··· Supplied material ···
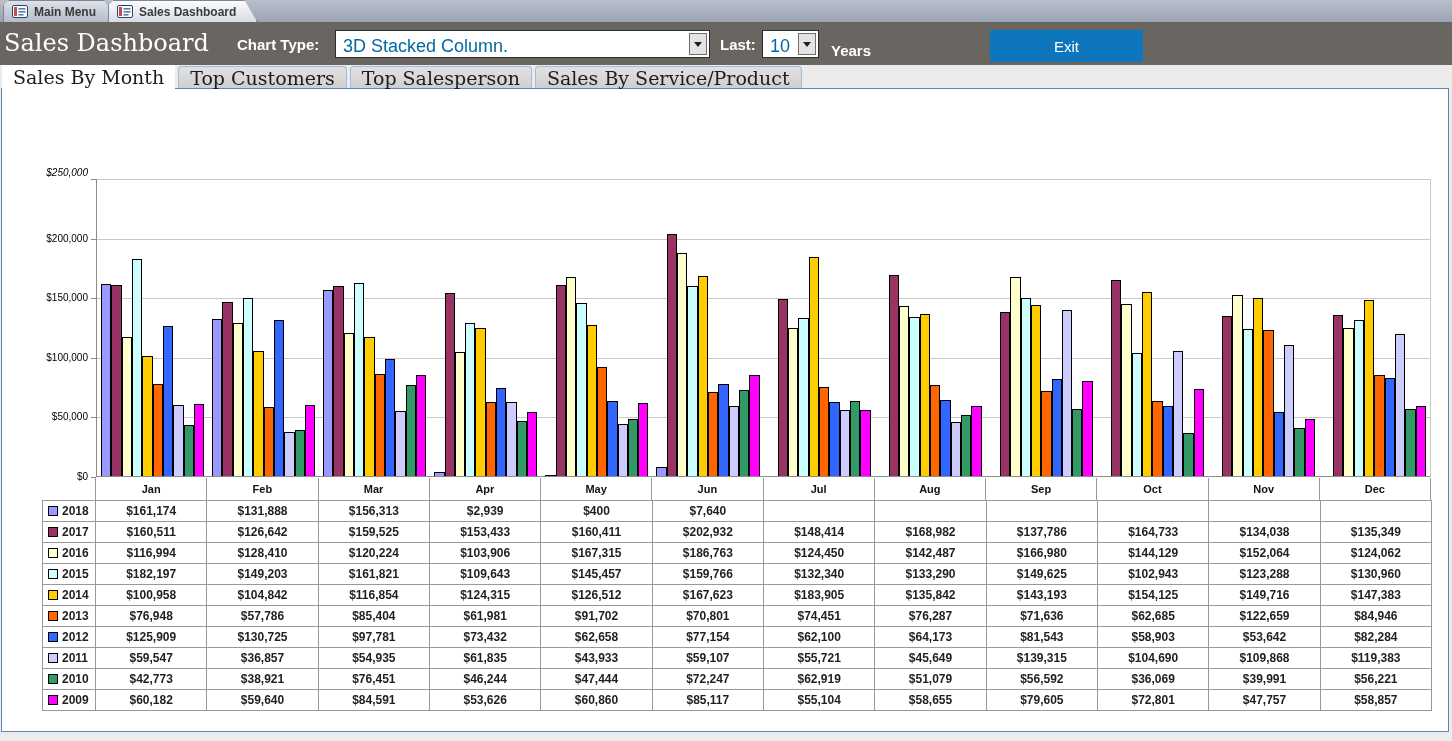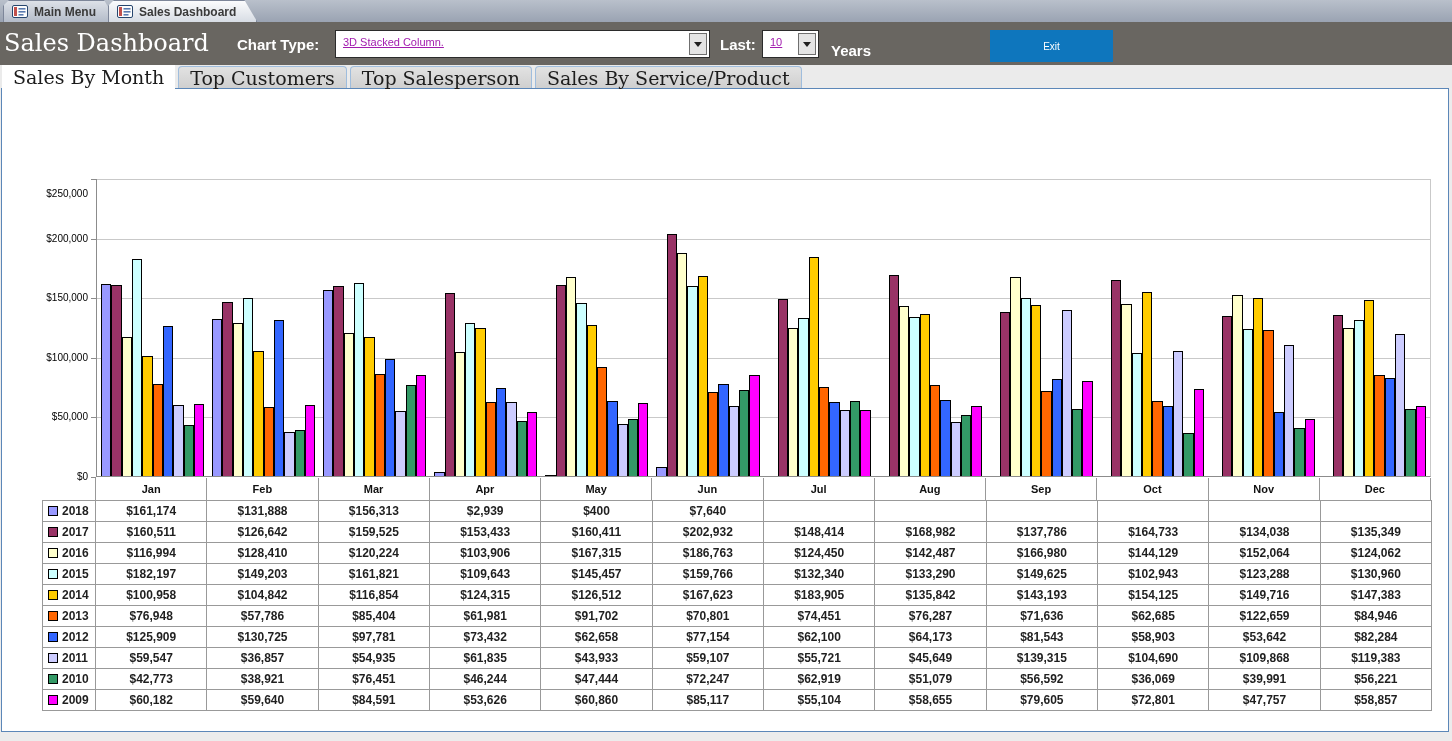--- a/index.html
+++ b/index.html
@@ -17,27 +17,27 @@
   .doc-tab.active { background:linear-gradient(#fbfcfd,#d7dce4); z-index:2; }
   .doc-tab .tab-icon { margin-right:6px; display:inline-flex; }
   .doc-tab .lbl { white-space:nowrap; }
 
   
   .hdr { position:absolute; left:0; top:22px; width:1452px; height:43px; background:#696661; }
   .hdr-title { position:absolute; left:4px; top:7px; font-family:"DejaVu Serif","Liberation Serif",serif;
                font-size:24px; color:#ffffff; white-space:nowrap; }
   .hdr-lbl { position:absolute; top:14px; font-size:15px; font-weight:600; color:#ffffff; white-space:nowrap; }
   .combo { position:absolute; top:8px; height:28px; background:#ffffff; border:1px solid #2b2b2b; }
-  .combo .val { position:absolute; left:7px; top:5px; font-size:11px; color:#a21caf; white-space:nowrap;text-decoration:underline; }
+  .combo .val { position:absolute; left:7px; top:5px; font-size:18px; color:#0369a1; white-space:nowrap; }
   .combo .dd { position:absolute; right:2px; top:2px; bottom:2px; width:18px; background:#e4e4e4;
                border:1px solid #6f6f6f; display:flex; align-items:center; justify-content:center; cursor:pointer; }
   .combo .dd .tri { width:0; height:0; border-left:4px solid transparent; border-right:4px solid transparent;
                     border-top:5px solid #1f1f1f; }
-  .exit-btn { position:absolute; left:990px; top:8px; width:123px; height:32px; background:#0e76bd;
-              color:#ffffff; font-size:10px; display:flex; align-items:center; justify-content:center; cursor:pointer; }
+  .exit-btn { position:absolute; left:990px; top:8px; width:153px; height:32px; background:#0e76bd;
+              color:#ffffff; font-size:15px; display:flex; align-items:center; justify-content:center; cursor:pointer; }
 
   
   .subtabs { position:absolute; left:0; top:65px; width:1452px; height:23px; background:#ebebeb;
              display:flex; align-items:flex-end; padding-left:2px; gap:3px; z-index:3; }
   .subtab { font-family:"DejaVu Serif","Liberation Serif",serif; font-size:19px; color:#1c1c1c;
             padding:0 11px; display:flex; align-items:center; cursor:pointer; white-space:nowrap; }
   .subtab.inactive { height:22px; background:linear-gradient(#e2e2e2,#cfcfcf);
                      border:1px solid #9fbddd; border-bottom:none; border-radius:4px 4px 0 0; }
   .subtab.active { height:24px; margin-bottom:-1px; background:#ffffff; }
 
@@ -135,21 +135,21 @@
       <div class="ylab" style="top: 471px;">$0</div>
       <div class="ytick" style="top: 477px;"></div>
       <div class="ylab" style="top: 411.4px;">$50,000</div>
       <div class="ytick" style="top: 417.4px;"></div>
       <div class="ylab" style="top: 351.8px;">$100,000</div>
       <div class="ytick" style="top: 357.8px;"></div>
       <div class="ylab" style="top: 292.2px;">$150,000</div>
       <div class="ytick" style="top: 298.2px;"></div>
       <div class="ylab" style="top: 232.6px;">$200,000</div>
       <div class="ytick" style="top: 238.6px;"></div>
-      <div class="ylab" style="top: 188px;">$250,000</div>
+      <div class="ylab" style="top: 167px; font-style: italic;">$250,000</div>
       <div class="ytick" style="top: 179px;"></div>
       <div class="plot">
         <div class="gridline" style="top: 238.4px;"></div>
         <div class="gridline" style="top: 178.8px;"></div>
         <div class="gridline" style="top: 119.2px;"></div>
         <div class="gridline" style="top: 59.6px;"></div>
         <div class="gridline" style="top: 0px;"></div>
         <div class="groups">
           <div class="group">
             <div class="slot">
···
> _What is expected_
Show, from the listing above, each line that contains the word "ylab".

> _Expected answer_
       <div class="ylab" style="top: 471px;">$0</div>
       <div class="ylab" style="top: 411.4px;">$50,000</div>
       <div class="ylab" style="top: 351.8px;">$100,000</div>
       <div class="ylab" style="top: 292.2px;">$150,000</div>
       <div class="ylab" style="top: 232.6px;">$200,000</div>
-      <div class="ylab" style="top: 188px;">$250,000</div>
+      <div class="ylab" style="top: 167px; font-style: italic;">$250,000</div>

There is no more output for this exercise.